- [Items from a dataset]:
=======

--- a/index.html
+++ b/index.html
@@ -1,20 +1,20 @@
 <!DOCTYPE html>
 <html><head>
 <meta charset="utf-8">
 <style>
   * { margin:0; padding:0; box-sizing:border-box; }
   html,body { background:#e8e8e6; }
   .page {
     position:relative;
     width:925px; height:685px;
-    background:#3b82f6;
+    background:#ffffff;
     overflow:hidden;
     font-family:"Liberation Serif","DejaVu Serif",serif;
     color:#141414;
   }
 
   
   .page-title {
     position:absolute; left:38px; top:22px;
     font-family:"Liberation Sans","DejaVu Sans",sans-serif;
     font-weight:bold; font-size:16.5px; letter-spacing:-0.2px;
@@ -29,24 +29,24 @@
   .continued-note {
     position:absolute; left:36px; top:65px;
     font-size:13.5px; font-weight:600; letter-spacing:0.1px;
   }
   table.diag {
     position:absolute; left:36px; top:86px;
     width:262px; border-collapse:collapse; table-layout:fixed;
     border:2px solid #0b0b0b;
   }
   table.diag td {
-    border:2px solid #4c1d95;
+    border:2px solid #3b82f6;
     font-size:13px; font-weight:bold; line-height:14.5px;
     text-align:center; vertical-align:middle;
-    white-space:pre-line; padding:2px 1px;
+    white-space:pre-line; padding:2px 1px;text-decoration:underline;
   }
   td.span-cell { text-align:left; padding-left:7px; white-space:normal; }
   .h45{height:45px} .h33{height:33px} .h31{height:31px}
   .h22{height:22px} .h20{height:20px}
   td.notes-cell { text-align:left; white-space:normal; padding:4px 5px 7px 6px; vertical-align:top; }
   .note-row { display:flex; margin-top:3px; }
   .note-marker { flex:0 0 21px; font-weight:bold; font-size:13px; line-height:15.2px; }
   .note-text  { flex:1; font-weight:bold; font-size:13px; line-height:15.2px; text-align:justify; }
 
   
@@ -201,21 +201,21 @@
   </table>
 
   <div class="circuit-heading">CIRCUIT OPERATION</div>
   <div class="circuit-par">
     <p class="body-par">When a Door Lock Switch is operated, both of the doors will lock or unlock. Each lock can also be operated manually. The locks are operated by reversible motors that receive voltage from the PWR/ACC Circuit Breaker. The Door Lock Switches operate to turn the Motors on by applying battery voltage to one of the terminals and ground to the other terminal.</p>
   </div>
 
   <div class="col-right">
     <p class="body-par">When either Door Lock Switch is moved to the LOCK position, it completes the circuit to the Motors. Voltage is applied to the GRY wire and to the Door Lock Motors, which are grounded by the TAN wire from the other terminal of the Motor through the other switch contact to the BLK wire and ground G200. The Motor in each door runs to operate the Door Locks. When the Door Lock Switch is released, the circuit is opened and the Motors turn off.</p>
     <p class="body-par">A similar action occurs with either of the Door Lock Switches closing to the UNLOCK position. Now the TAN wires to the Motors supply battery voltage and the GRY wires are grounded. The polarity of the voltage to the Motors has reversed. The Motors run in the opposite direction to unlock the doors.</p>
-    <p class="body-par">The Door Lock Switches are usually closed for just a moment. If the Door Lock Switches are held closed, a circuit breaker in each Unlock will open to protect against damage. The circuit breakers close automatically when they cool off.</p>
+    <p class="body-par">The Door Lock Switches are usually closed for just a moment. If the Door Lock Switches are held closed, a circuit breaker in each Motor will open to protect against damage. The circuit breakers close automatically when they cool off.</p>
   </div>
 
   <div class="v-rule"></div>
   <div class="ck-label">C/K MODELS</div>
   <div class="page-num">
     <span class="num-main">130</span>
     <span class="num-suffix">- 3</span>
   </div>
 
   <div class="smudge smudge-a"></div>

=======

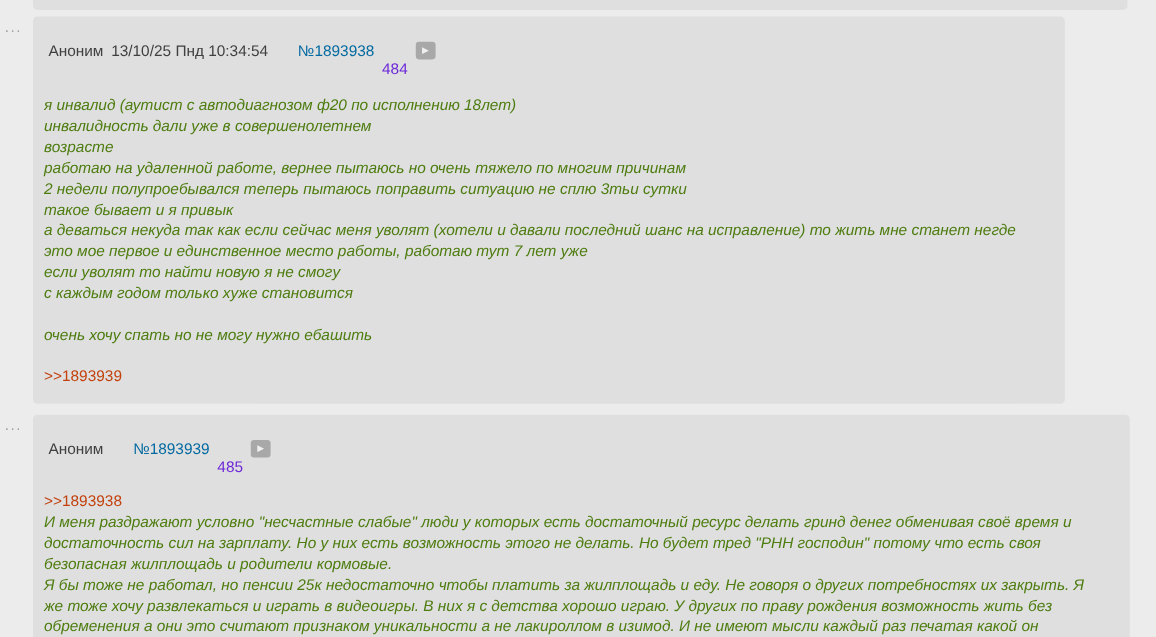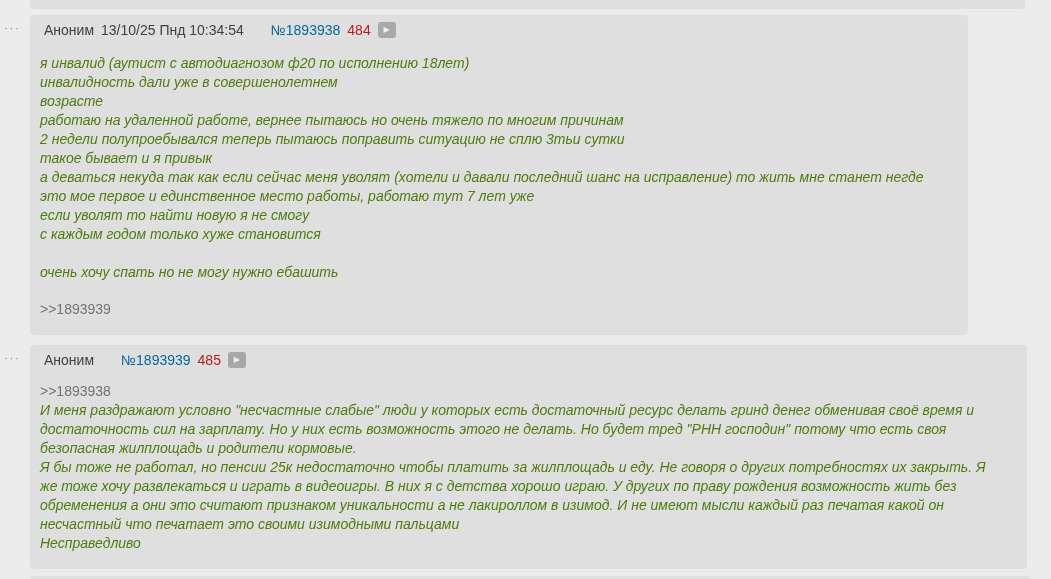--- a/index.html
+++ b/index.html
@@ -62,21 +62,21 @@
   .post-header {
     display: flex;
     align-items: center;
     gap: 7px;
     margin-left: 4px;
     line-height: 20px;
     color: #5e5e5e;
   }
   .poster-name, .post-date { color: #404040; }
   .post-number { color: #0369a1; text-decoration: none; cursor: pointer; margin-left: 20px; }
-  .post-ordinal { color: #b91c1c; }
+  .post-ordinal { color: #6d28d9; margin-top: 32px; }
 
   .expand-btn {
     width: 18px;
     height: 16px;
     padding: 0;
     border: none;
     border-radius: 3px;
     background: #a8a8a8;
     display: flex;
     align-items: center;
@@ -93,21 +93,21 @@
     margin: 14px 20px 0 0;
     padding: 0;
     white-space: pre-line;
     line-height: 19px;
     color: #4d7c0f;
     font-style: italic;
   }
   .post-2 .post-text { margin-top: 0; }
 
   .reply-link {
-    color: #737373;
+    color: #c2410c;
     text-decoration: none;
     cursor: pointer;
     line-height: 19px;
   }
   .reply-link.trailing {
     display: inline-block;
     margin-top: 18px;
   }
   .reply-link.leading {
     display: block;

=======

- [PROBLEM DETAILS]: What lines above hold the word "width"? Pull each one out.

- [ANSWER TO THIS EXERCISE]:
     width:925px; height:685px;
     width:262px; border-collapse:collapse; table-layout:fixed;
     width: 18px;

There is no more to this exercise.